As reported over the past five years, human traffickers exploit domestic and foreign victims in Sint Maarten. Some brothel and dance club owners exploit women and girls from Latin America, the Caribbean, Eastern Europe, and Russia in sex trafficking. Illicit recruiters reportedly target foreign women in Sint Maarten’s commercial sex industry through debt-based coercion; women from Haiti, Dominican Republic, and Venezuela are especially vulnerable to sex trafficking in Sint Maarten. Government officials report a significant number of migrant workers are vulnerable to traffickers’ coercive schemes in domestic service, construction, People’s Republic of China national-owned markets, retail shops, food service, landscaping, and housekeeping. The government’s reduction of visas for foreign workers in certain sectors, including adult entertainment, increased their vulnerability to trafficking.

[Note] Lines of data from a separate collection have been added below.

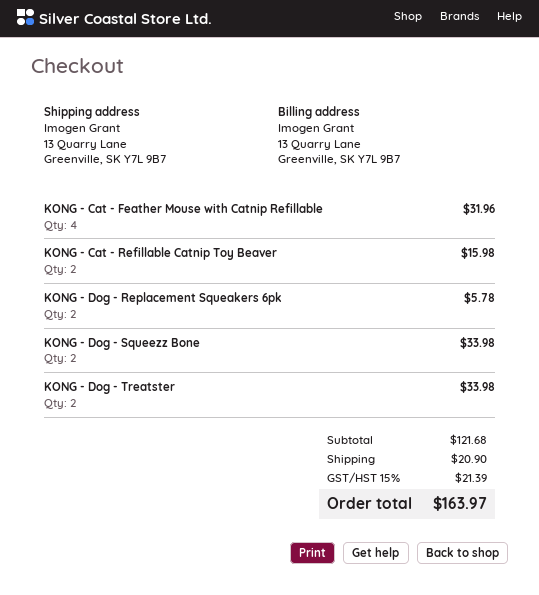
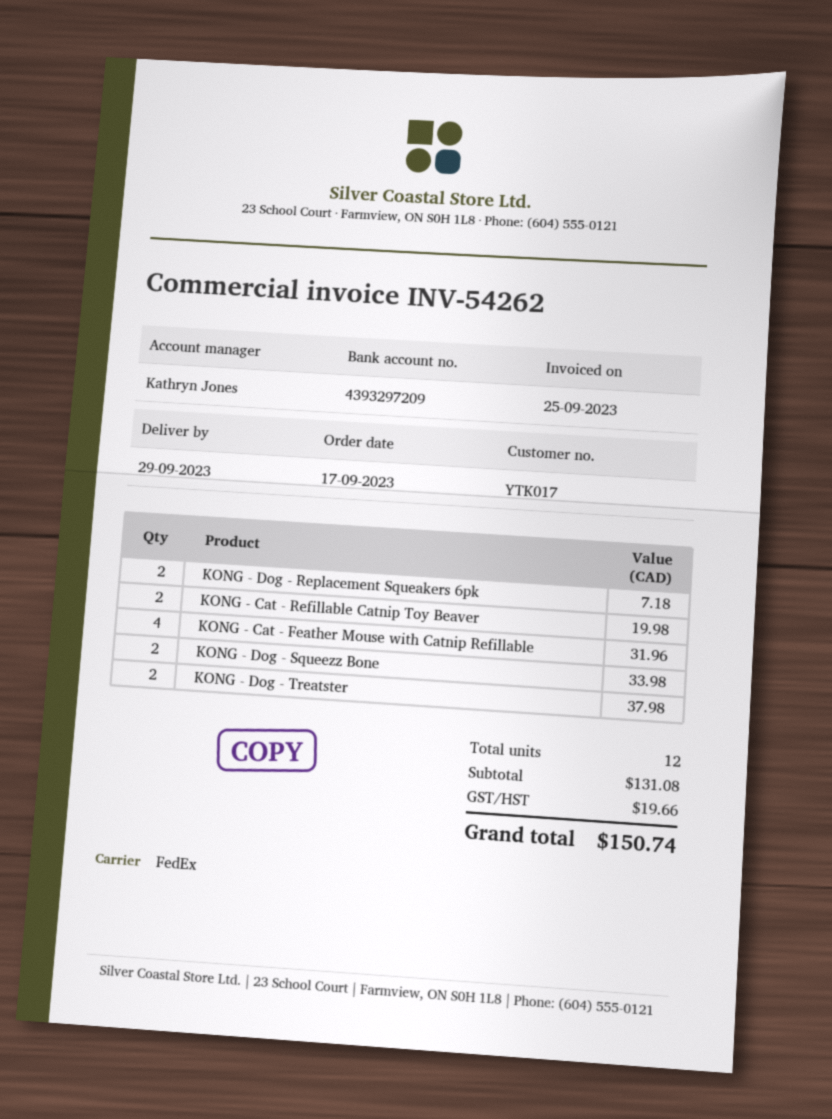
KONG - Cat - Refillable Catnip Toy Beaver: 2 for 15.98 -> 2 for 19.98
KONG - Dog - Replacement Squeakers 6pk: 2 for 5.78 -> 2 for 7.18
KONG - Dog - Treatster: 2 for 33.98 -> 2 for 37.98
subtotal: 121.68 -> 131.08
shipping: 20.90 -> none
tax: 21.39 -> 19.66
total: 163.97 -> 150.74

Authorities report traffickers may coerce Asian and Caribbean workers in exploitative conditions indicative of forced labor. Criminal actors, including smugglers, subject migrants—specifically Cuban and Brazilian nationals—who transit Sint Maarten en route to the United States and Canada to forced labor or sex trafficking. There are indications traffickers exploit, under false pretenses, Colombian and Venezuelan women traveling to the islands in forced labor or sex trafficking.